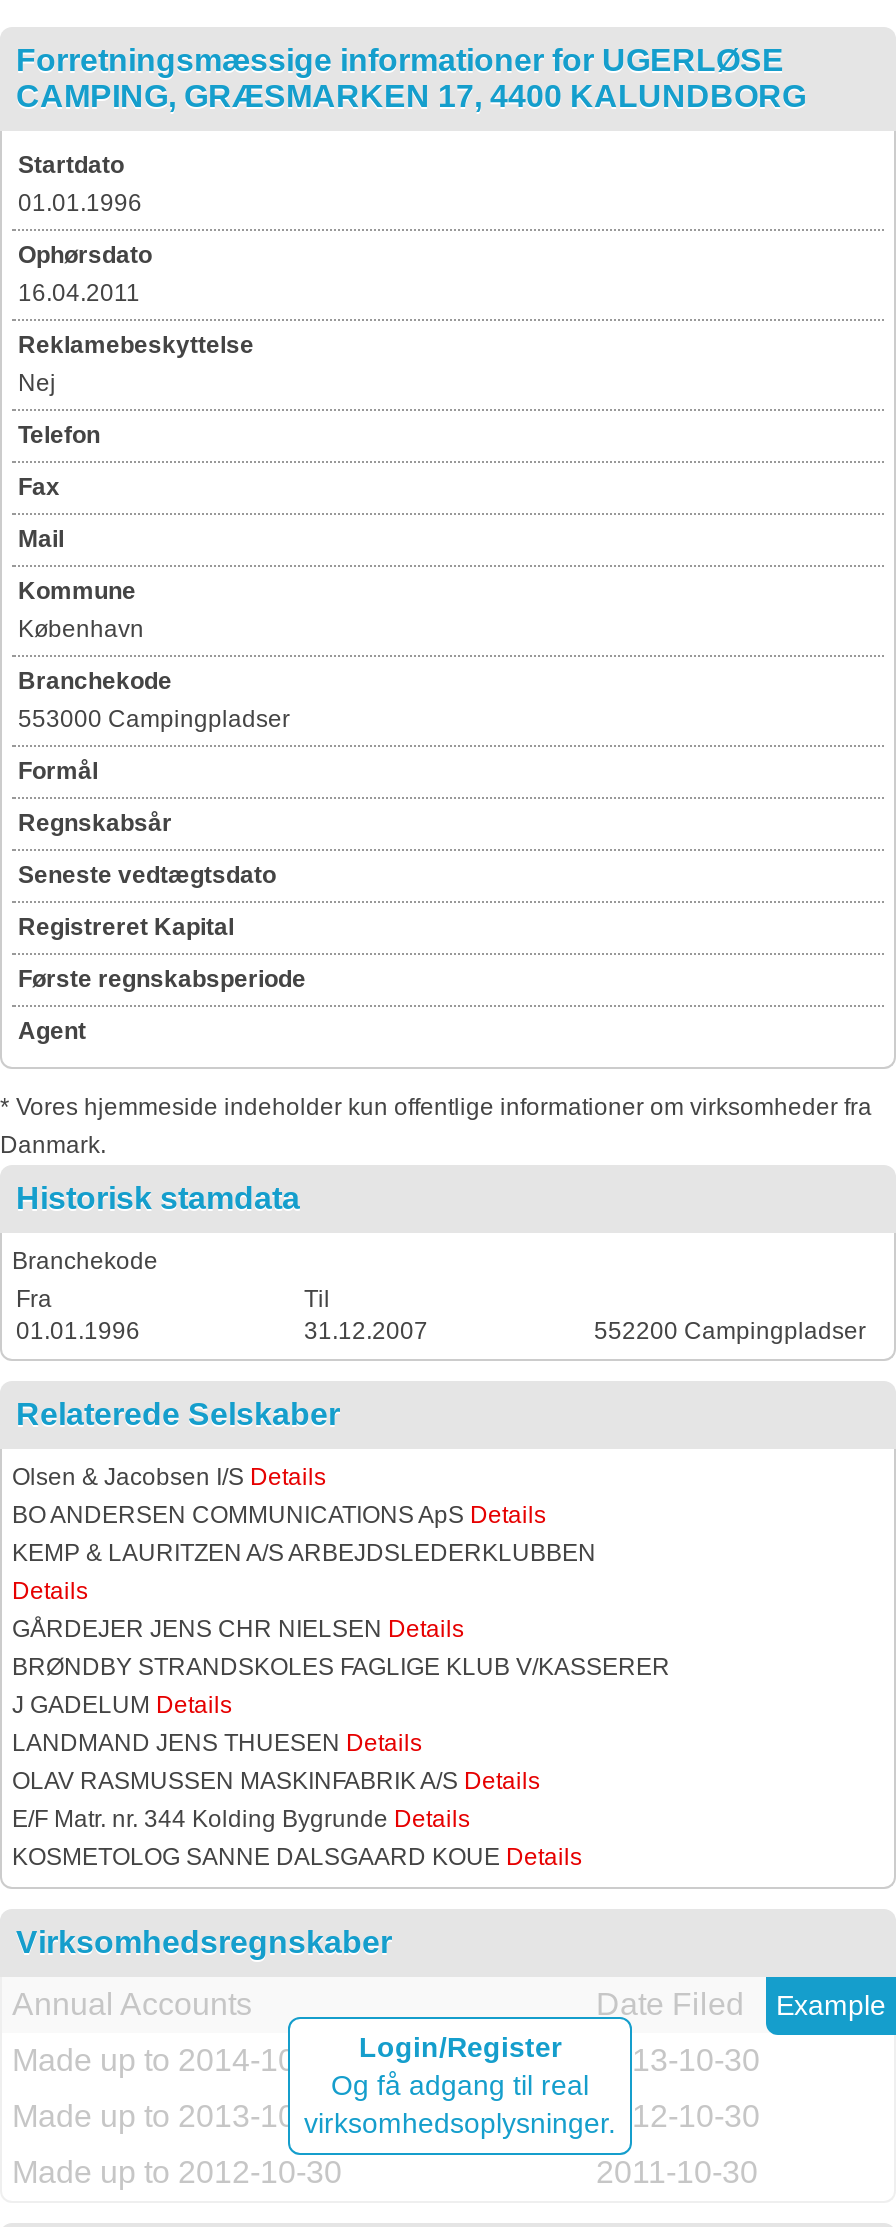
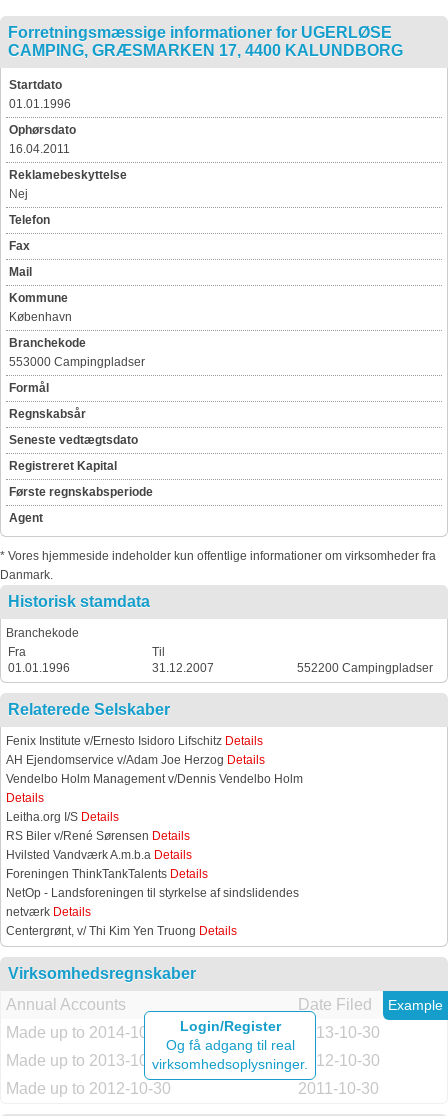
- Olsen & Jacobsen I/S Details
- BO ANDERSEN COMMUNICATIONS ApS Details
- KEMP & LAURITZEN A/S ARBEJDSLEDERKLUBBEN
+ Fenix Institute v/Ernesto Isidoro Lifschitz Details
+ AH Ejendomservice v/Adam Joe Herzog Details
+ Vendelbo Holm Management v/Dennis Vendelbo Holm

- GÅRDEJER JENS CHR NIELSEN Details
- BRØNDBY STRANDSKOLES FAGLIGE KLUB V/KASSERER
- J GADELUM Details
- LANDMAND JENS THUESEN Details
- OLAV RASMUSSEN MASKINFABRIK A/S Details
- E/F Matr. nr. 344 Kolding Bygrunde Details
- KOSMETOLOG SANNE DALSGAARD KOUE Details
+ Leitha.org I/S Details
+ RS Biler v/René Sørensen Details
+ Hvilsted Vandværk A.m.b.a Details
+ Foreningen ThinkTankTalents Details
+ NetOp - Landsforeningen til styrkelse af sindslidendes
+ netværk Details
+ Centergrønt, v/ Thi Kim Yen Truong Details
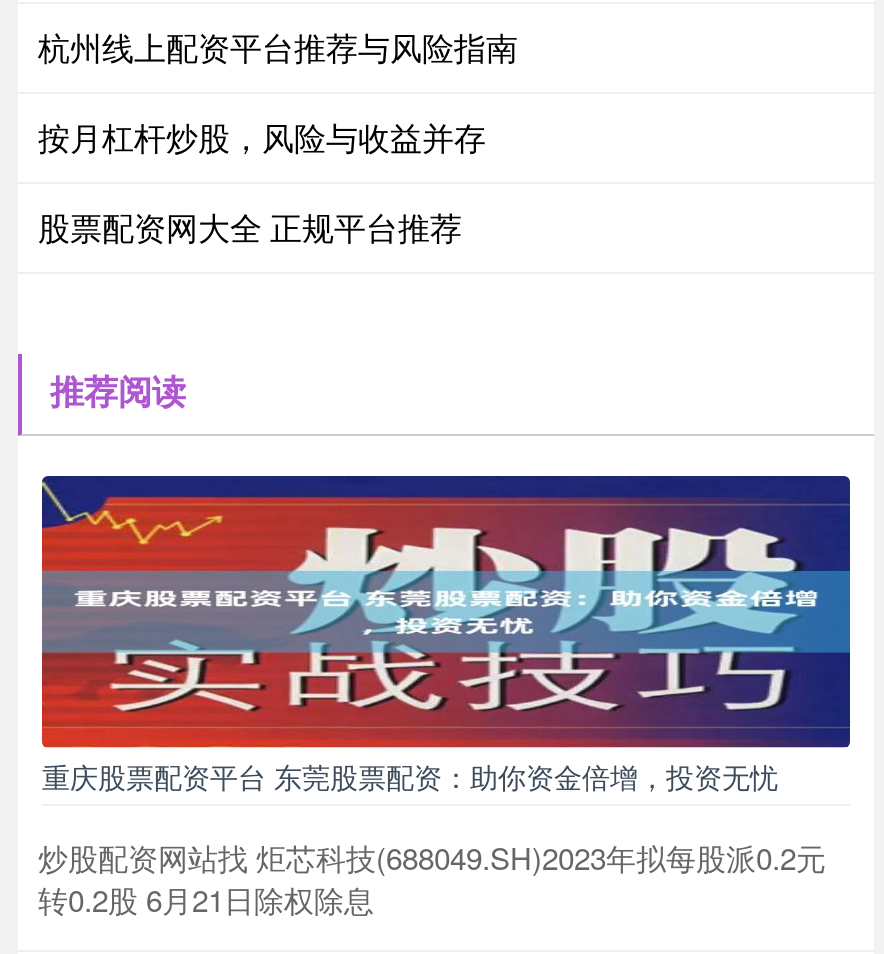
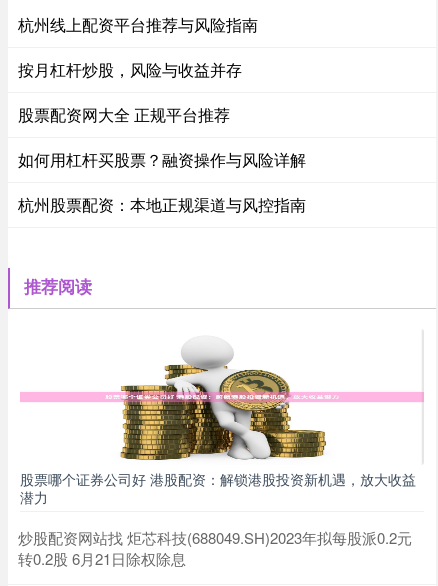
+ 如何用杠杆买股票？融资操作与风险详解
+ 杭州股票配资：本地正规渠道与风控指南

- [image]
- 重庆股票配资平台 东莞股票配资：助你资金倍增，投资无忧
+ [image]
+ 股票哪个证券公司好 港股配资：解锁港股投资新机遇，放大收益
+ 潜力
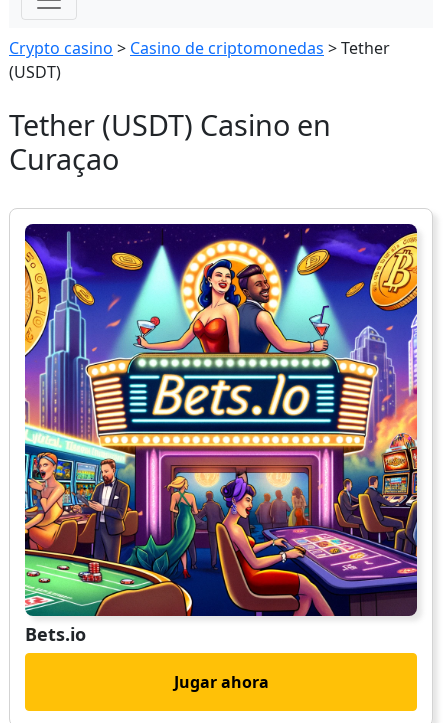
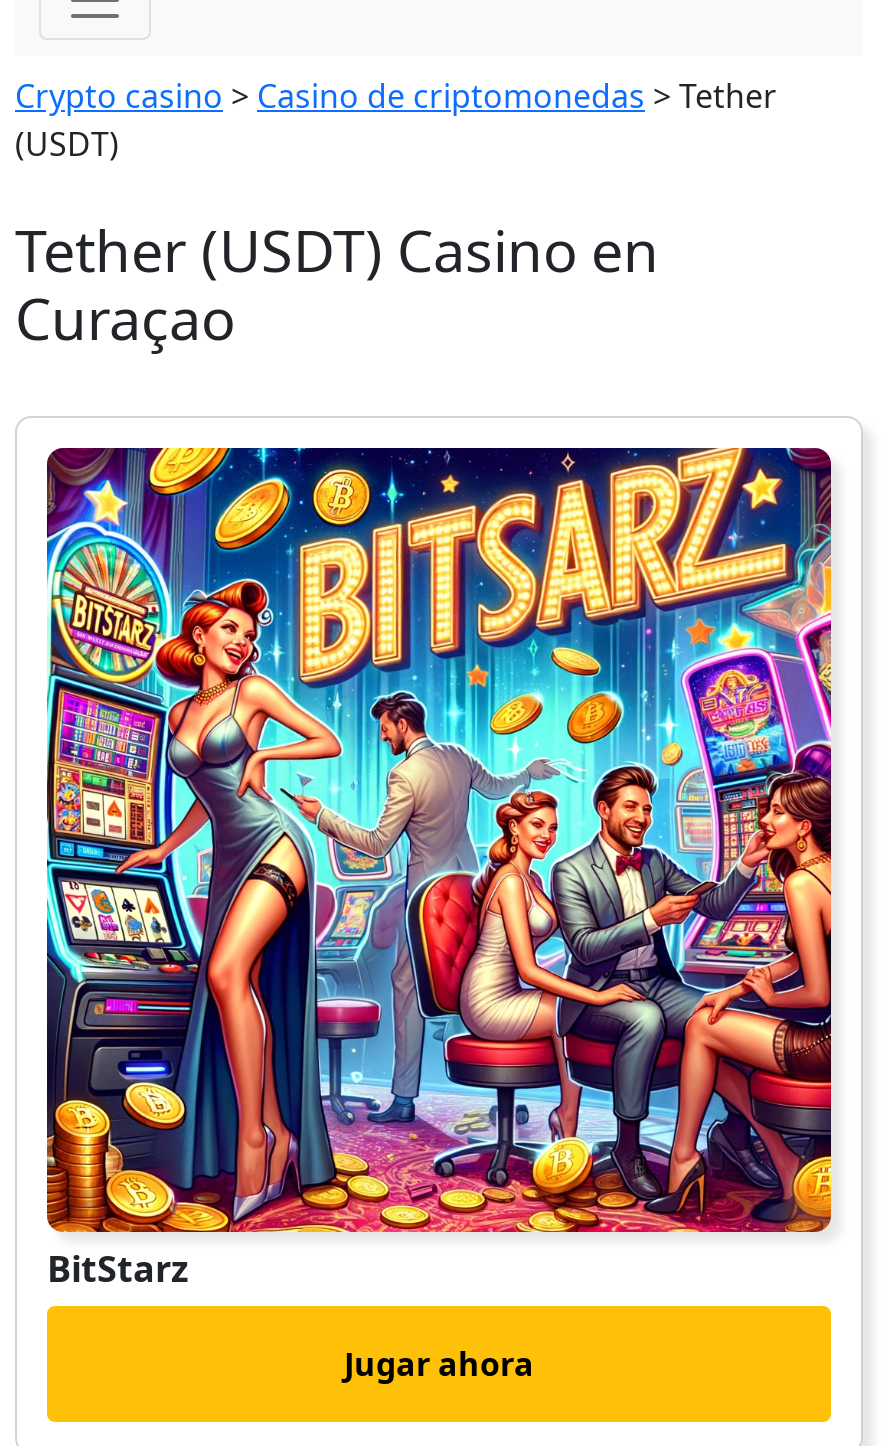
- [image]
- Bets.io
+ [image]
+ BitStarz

· · · · ·

- Problem to solve: Return the listing exactly as it appears, excluding any image.

- Exercise result:
- Olsen & Jacobsen I/S Details
- BO ANDERSEN COMMUNICATIONS ApS Details
- KEMP & LAURITZEN A/S ARBEJDSLEDERKLUBBEN
+ Fenix Institute v/Ernesto Isidoro Lifschitz Details
+ AH Ejendomservice v/Adam Joe Herzog Details
+ Vendelbo Holm Management v/Dennis Vendelbo Holm

- GÅRDEJER JENS CHR NIELSEN Details
- BRØNDBY STRANDSKOLES FAGLIGE KLUB V/KASSERER
- J GADELUM Details
- LANDMAND JENS THUESEN Details
- OLAV RASMUSSEN MASKINFABRIK A/S Details
- E/F Matr. nr. 344 Kolding Bygrunde Details
- KOSMETOLOG SANNE DALSGAARD KOUE Details
+ Leitha.org I/S Details
+ RS Biler v/René Sørensen Details
+ Hvilsted Vandværk A.m.b.a Details
+ Foreningen ThinkTankTalents Details
+ NetOp - Landsforeningen til styrkelse af sindslidendes
+ netværk Details
+ Centergrønt, v/ Thi Kim Yen Truong Details
+ 如何用杠杆买股票？融资操作与风险详解
+ 杭州股票配资：本地正规渠道与风控指南

- [image]
- 重庆股票配资平台 东莞股票配资：助你资金倍增，投资无忧
+ [image]
+ 股票哪个证券公司好 港股配资：解锁港股投资新机遇，放大收益
+ 潜力
- [image]
- Bets.io
+ [image]
+ BitStarz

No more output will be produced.